What astonishing feats of the human body evident at the Paris Olympics! Performances demonstrate great determination, focus and dedication — all central qualities of a yoga practice. From the yogic point of view, the top Olympic performers exemplify the utmost attribute necessary on the path of yoga — effort without strain. Each competitor demonstrates this hallmark of yoga practice, how one-pointed concentration without rigidity leads to skillful action. And it is through relaxed effort, known rather mysteriously as “effortless effort” that yoga is accomplished. The Olympians demonstrate incredible resolve — hours and hours of refinement result in staggering demonstrations of physical fluency and mental equipoise. Take Katie Ledecki and Leon Marchand in the pool, swimming frictionless, dolphinesque, through the water. Or Simone Biles in the floor exercises rendering seemingly impossible maneuvres with grace and ease. Her acrobatic athleticism reveals exquisitely fine-tuned proprioception, an awareness in space essential in postures like backbends, headstands and one-legged balancing poses. Ultimate mastery over any craft will appear so fluid that it bears the illusion of simplicity.

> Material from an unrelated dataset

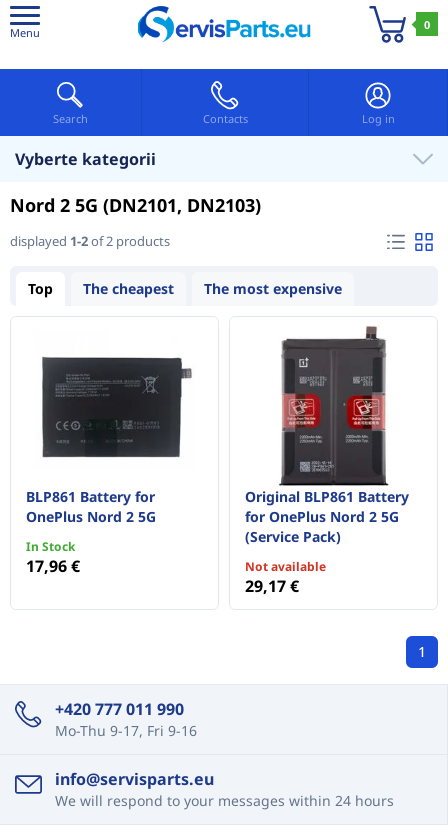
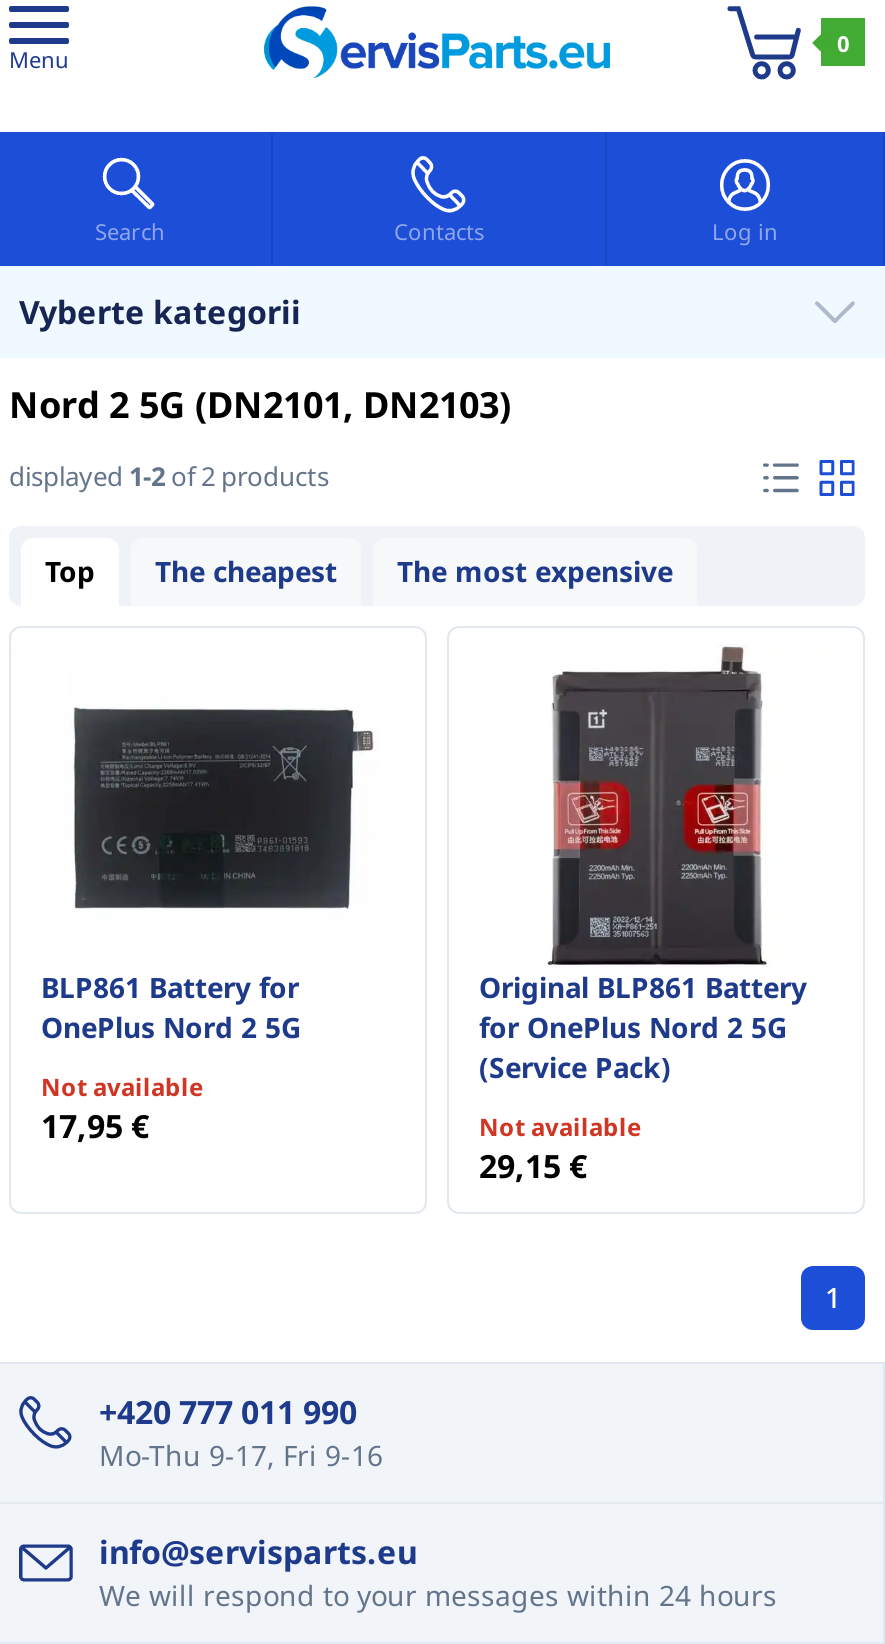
[26,538,80,577] In Stock | 17,96 € -> [41,1069,203,1147] Not available | 17,95 €
[245,575,299,597] 29,17 € -> [479,1143,587,1187] 29,15 €

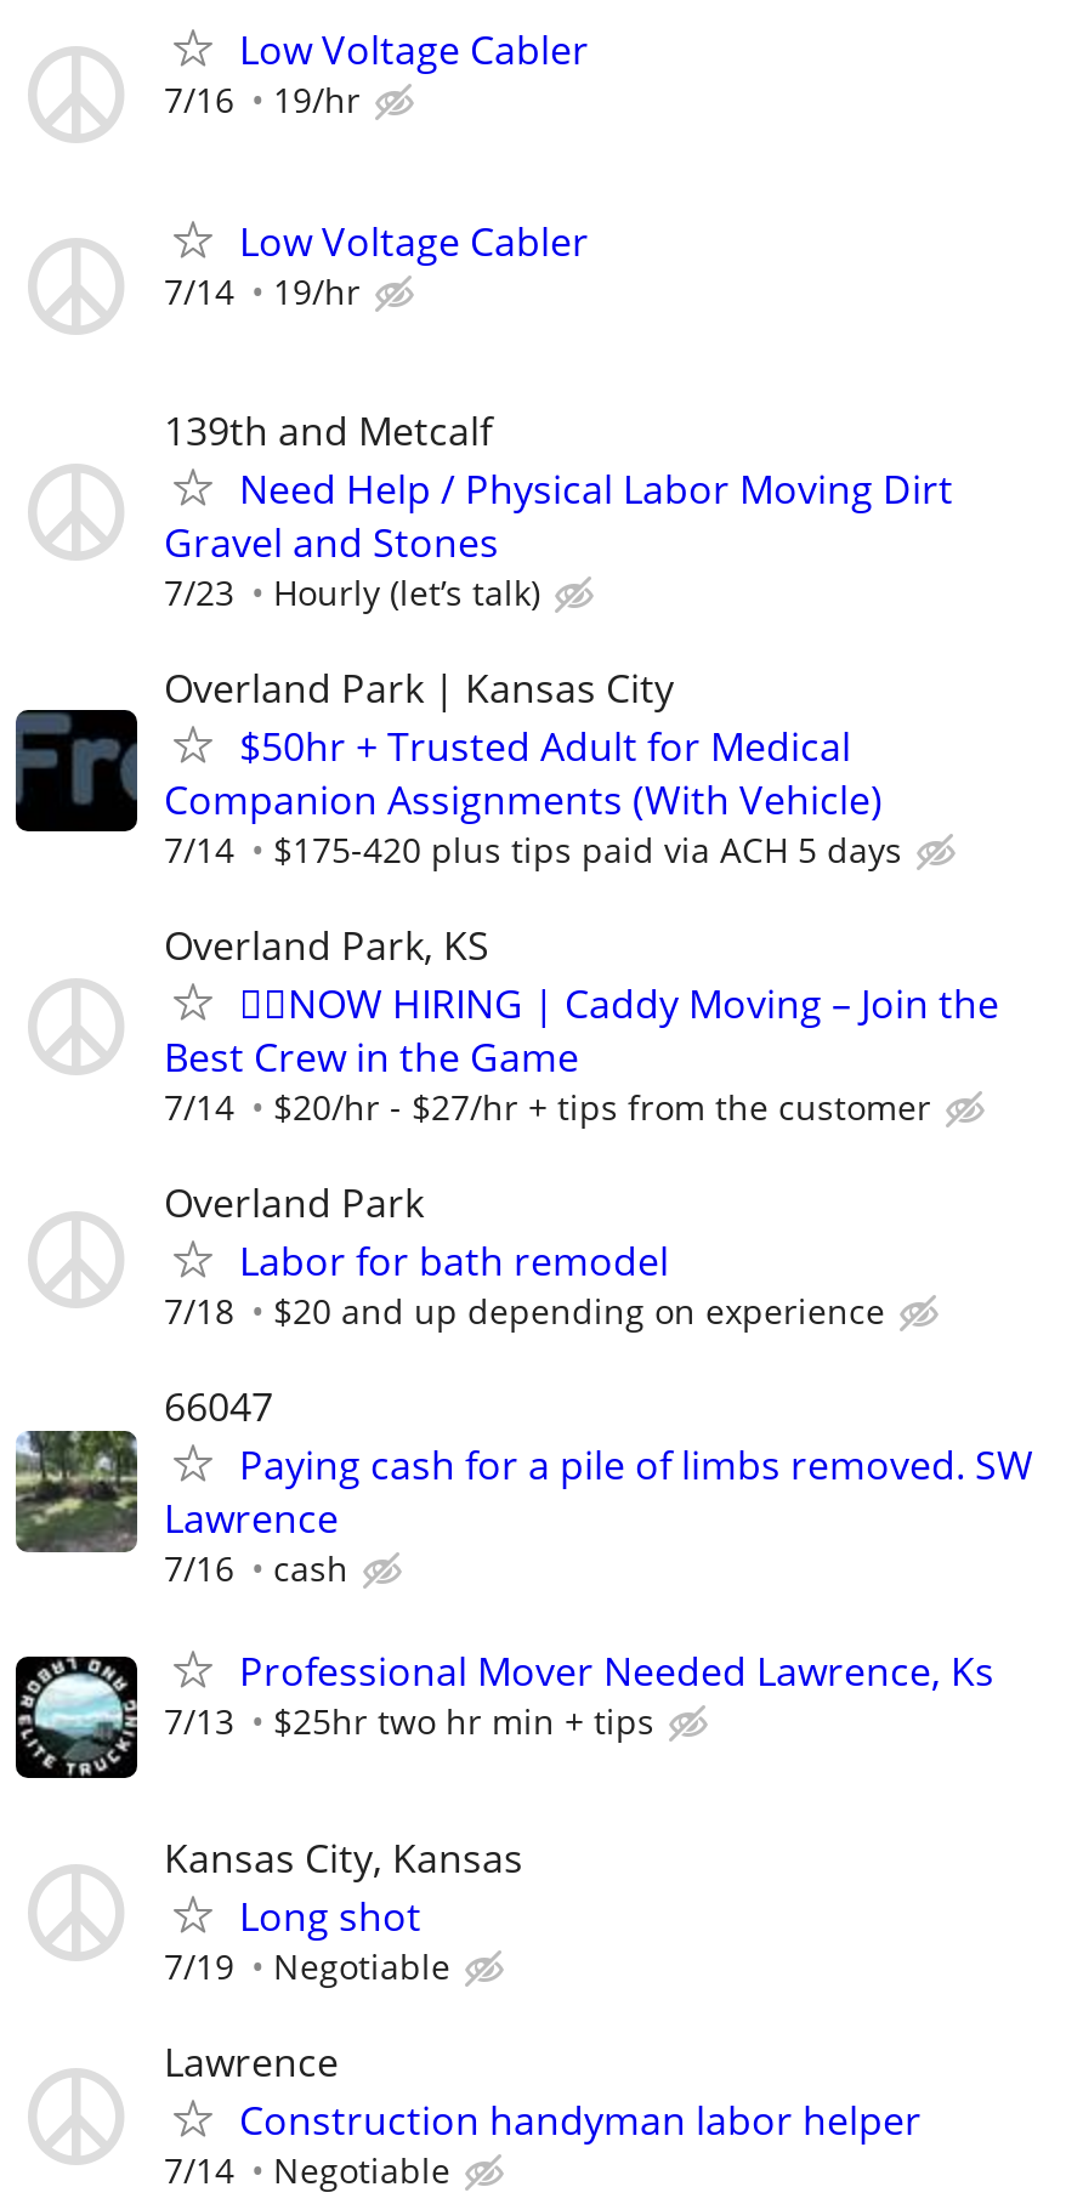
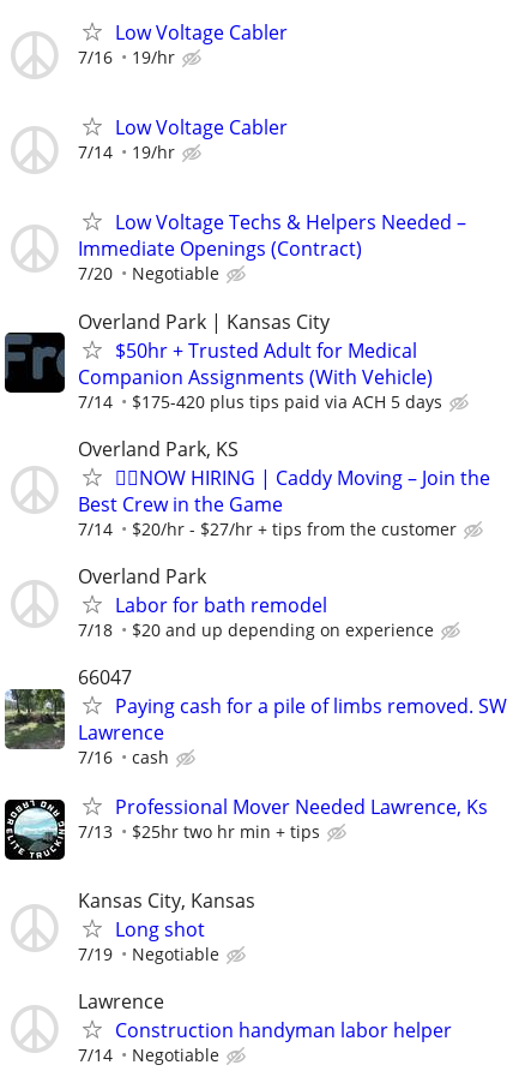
[164,403,953,614] 139th and Metcalf | Need Help / Physical Labor Moving Dirt | Gravel and Stones | 7/23 | Hourly (let’s talk) -> [78,209,466,285] Low Voltage Techs & Helpers Needed – | Immediate Openings (Contract) | 7/20 | Negotiable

Yogis have known for millennia that the the path of practice must include not only discipline and rigor but ease and total absorption in flow. In the celebrated Yoga Sutras, a stable and steady yoga posture is described as being “soaked in ease.” In Taoist meditation, the breath, bones and glands are meant to rest in a “field of magnificent ease.”
Yoga could never be an Olympic sport. The difference being that unlike athletic competition, in yoga there is no place to “get to.” This makes the discipline of yoga enigmatic. The ultimate goal of yoga is beyond measure—never to be qualified by a stopwatch, tape measure or score judge.
Yoga can only be accomplished by a strange alchemy of engaged letting go both in heart and mind. In yoga, you must have a firm resolve not to get anywhere but only to remain completely present yet totally at ease in all that you do.